In the Letter to the Ephesians, Saint Paul highlights the fact that a very great mystery is reflected in Christian spouses: the relationship established by Christ with the Church, a nuptial relationship (cf. Ephesians 5:21-33). The Church is the Bride of Christ. This is the relationship. This means that Marriage responds to a specific vocation and must be considered as a consecration (cf. Gaudium et spes, 48; Familiaris consortio, 56).
It is a consecration: the man and the woman are consecrated in their love. By virtue of the Sacrament, the spouses are invested in fact in a true and proper mission, so that they can render visible, from simple ordinary things, the love with which Christ loves his Church, continuing to give his life for her, in fidelity and in service.
It is truly a stupendous plan that is inherent in the Sacrament of Marriage! And it is acted out in the simplicity and also in the fragility of the human condition. We know well how many difficulties and trials the life of two spouses has.

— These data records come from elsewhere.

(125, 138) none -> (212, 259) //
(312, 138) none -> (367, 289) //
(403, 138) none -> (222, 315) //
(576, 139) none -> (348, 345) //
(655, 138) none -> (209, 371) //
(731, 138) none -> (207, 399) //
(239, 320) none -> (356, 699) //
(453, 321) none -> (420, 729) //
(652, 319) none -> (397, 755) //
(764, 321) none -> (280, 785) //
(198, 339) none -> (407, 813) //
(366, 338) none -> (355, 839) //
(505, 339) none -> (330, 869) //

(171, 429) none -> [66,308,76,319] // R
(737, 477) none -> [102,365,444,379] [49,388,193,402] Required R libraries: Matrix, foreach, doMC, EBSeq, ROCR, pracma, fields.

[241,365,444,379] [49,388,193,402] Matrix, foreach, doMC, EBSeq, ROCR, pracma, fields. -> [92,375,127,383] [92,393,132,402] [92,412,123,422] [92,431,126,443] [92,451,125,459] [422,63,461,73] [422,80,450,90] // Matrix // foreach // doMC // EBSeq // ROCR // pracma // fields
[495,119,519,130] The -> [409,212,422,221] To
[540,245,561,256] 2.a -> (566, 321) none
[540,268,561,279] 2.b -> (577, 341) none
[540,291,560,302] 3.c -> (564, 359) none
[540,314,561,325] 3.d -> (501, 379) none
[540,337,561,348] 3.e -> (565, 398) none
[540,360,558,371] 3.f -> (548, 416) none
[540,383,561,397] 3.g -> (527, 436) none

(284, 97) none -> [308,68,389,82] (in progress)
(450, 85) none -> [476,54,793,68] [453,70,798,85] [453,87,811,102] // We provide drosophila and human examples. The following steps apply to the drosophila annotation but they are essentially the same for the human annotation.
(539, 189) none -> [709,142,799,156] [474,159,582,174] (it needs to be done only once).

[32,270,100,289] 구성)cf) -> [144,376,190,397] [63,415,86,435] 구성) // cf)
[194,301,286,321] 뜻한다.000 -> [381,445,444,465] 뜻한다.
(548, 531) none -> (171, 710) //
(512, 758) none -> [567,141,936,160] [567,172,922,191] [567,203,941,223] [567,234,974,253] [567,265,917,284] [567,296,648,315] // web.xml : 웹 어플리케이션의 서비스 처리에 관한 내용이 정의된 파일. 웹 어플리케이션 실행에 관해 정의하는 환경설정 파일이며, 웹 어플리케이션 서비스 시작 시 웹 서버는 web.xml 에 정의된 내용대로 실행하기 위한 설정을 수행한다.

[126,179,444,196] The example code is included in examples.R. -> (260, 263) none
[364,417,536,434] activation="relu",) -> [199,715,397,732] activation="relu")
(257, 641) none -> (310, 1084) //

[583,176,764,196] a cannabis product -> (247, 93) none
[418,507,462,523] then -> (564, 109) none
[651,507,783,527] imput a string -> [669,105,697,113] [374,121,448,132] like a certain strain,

What is important is to keep alive the bond with God, who is the basis of the conjugal bond. And the true bond is always with the Lord. When the family prays, the bond is maintained. When the husband prays for the wife and the wife prays for the husband, the bond becomes strong; one prays for the other.
It is true that in matrimonial life there are many difficulties, many: work, lack of money, children having problems - so many difficulties. And so often the husband and wife become a bit nervous and quarrel between themselves. They quarrel -- it is always so in marriage -- sometimes even plates fly. However, we must not become sad because of this; the human condition is like this.
And the secret is that love is stronger from the moment there is quarreling, so I always advise spouses: Never end the day when you quarreled without making peace. Always! And it is not necessary to call the United Nations to come to one's home to make peace.
A small gesture, a caress, a hello is sufficient! And until tomorrow -- and tomorrow one begins again. And this is life; it must be carried forward thus, carried forward with the courage of wanting to live it together. And this is great, it is beautiful! Married life is a most beautiful thing and we must guard it always, protect the children.
At other times I have said in this square something that helps marital life a lot. They are three words that must always be said, three words that must be in the home: please, thank you, sorry [permesso, grazie, scusa] -- three magical words. Please: so as not to be invasive in the life of the spouse. Please, but what does this seem to you? Please, allow me.
Thank you: to thank one's spouse: thank you for what you did for me, thank you for this. The beauty of rendering thanks! And as we all make mistakes, the other word which is a bit difficult to say, but which must be said: sorry. Please, thank you, sorry. With these three words, with the prayer of the husband for his wife and vice versa, with making peace always before the day ends, the marriage will go forward -- the three magical words, prayer and always making peace.
May the Lord bless you and pray for me.